> Task material:
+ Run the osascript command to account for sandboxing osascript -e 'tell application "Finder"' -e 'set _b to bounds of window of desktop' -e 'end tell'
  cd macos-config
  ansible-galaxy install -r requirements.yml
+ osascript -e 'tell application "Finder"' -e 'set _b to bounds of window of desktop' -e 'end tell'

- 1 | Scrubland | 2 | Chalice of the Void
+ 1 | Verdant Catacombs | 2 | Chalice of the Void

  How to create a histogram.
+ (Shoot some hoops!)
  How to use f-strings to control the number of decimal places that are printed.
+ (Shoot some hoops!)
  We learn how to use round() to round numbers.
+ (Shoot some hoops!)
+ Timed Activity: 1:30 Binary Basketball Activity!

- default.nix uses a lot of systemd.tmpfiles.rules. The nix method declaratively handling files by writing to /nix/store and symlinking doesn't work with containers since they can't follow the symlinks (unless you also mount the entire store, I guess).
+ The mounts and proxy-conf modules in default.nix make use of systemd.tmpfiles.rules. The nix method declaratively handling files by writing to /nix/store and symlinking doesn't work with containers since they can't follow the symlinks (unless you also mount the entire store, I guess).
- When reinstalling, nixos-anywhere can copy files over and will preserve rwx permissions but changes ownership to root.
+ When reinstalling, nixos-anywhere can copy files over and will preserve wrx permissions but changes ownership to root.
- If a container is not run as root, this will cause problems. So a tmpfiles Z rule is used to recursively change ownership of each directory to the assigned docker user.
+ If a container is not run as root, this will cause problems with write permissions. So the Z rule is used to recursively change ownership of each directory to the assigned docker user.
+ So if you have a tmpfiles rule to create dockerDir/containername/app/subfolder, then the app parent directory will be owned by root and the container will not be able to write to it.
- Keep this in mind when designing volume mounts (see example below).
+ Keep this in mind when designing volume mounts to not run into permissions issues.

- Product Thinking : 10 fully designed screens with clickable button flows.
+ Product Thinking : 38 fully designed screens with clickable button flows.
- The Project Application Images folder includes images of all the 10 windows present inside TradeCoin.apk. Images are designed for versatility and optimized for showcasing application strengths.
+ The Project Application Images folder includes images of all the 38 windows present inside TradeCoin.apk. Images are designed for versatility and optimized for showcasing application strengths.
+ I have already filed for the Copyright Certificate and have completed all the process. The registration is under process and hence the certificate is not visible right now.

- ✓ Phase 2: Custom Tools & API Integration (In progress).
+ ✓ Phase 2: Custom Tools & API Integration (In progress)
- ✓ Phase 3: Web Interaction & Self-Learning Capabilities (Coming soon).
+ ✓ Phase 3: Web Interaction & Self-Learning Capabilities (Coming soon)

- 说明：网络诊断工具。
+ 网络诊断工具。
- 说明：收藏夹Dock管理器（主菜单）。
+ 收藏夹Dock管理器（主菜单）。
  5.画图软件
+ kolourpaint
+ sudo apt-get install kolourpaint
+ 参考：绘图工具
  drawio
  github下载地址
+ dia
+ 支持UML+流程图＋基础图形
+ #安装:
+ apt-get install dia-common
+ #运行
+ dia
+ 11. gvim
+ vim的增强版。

> Task requirements:
Across the entries above, state how many lines include the string "Tools", with no other text.

> Finished task:
2